Learn Sigma Handbook (2008, Pp. 245 – 246); Drew et al (2004, Appendix), identifies the following
as the original Toyota seven types of muda:
i. Transportation: unnecessary movement of materials. Symptoms: multiple or
excessive handling of material, long distances travelled by material between
processes, etc.
ii. Inventory: any parts or materials above the minimum required to deliver what
customers want when they want it. Symptoms: Obsolete stock, cash flow
problems, lack of space, etc.
iii. Motion: unnecessary movement of people, materials or equipment within a
process i.e. more than is required to perform the processing.

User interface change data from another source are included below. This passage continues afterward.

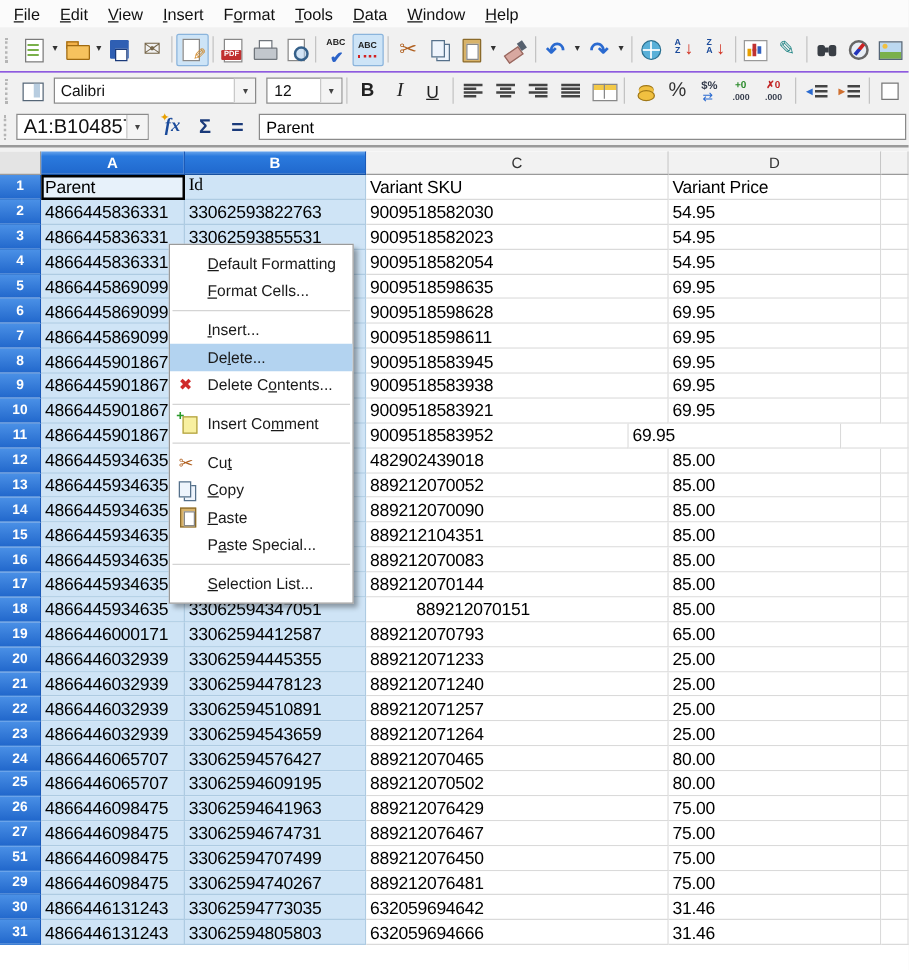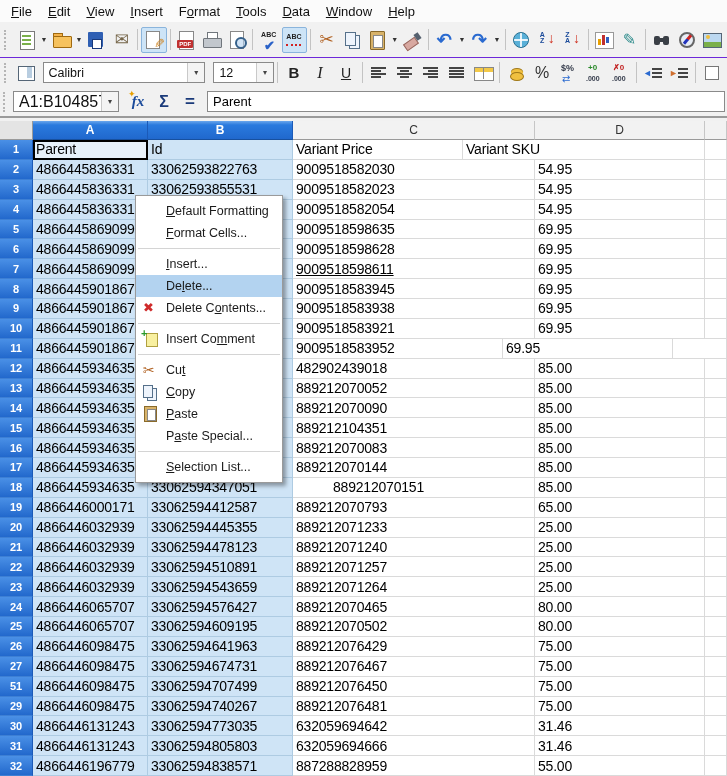"Id" div.cell { font-family: none -> Liberation Serif, serif }
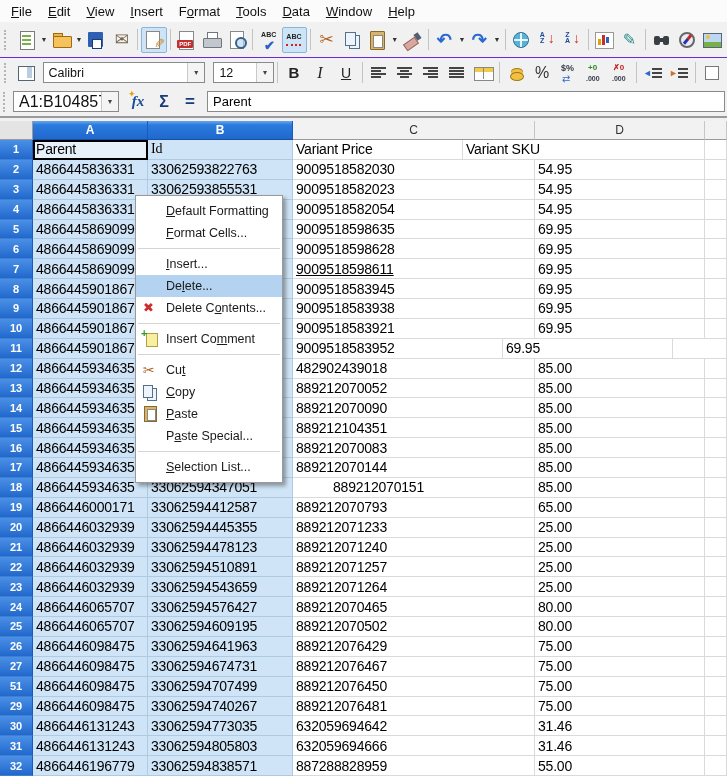"Variant Price" div.cell { order: before "Variant SKU" -> after "Variant SKU" }
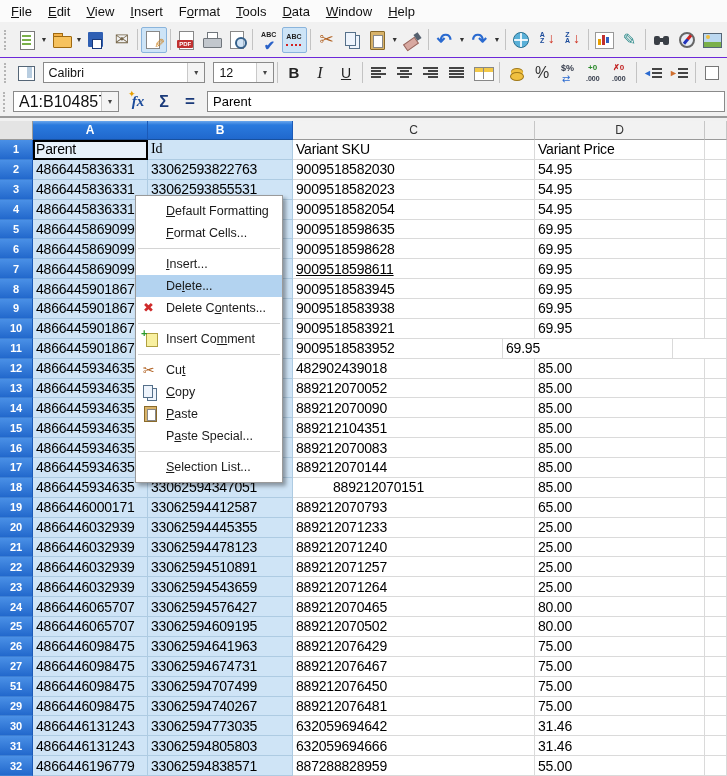"9009518598611" div.cell { text-decoration: underline -> none }
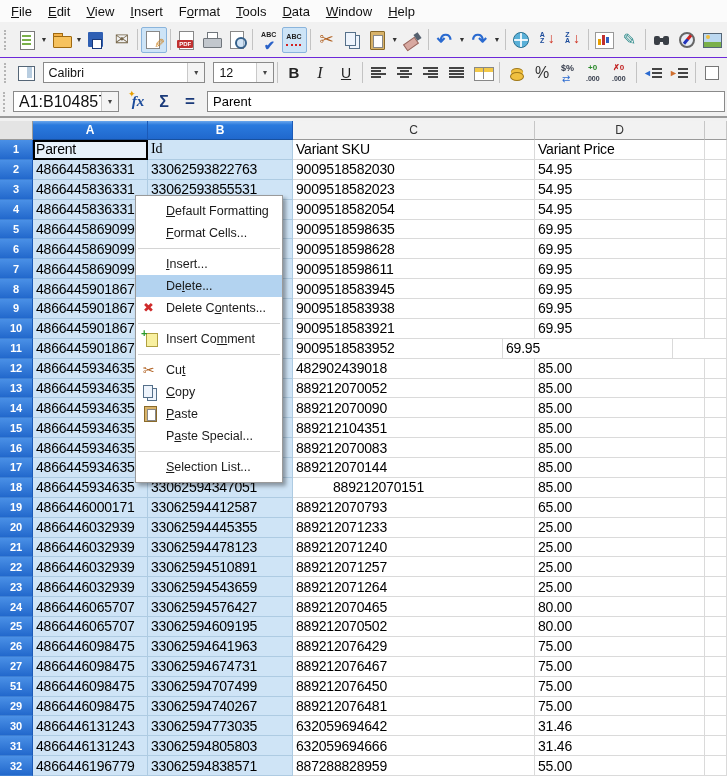"32" div.srow { html: <div> <div>32</div> <div>4866446196779</div> <div>33062594838571</div> <div>887288828959</div> <div>55.00</div> <div></div> </div> -> none }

Symptoms:
searching for tools or parts, double handling of parts, equipment running
empty, etc
iv. Waiting: Idle time (for people or machines) in which no value-adding
activities take place. Symptoms: operators waiting for material or information,
operators standing and watching machines run, etc.
v. Overproduction: production faster or in great quantities than needed by the
customer. Symptoms: Parts accumulate in uncontrolled inventories, parts are
produced too early, too many parts are produced, etc.
vi. Over Processing: effort that is not required by the customer and adds no
value. Symptoms: performing of processes that are not required by the
customer, redundant approval requirements, etc.
vii. Defects/Rework: the effort involved in inspecting for and fixing defects.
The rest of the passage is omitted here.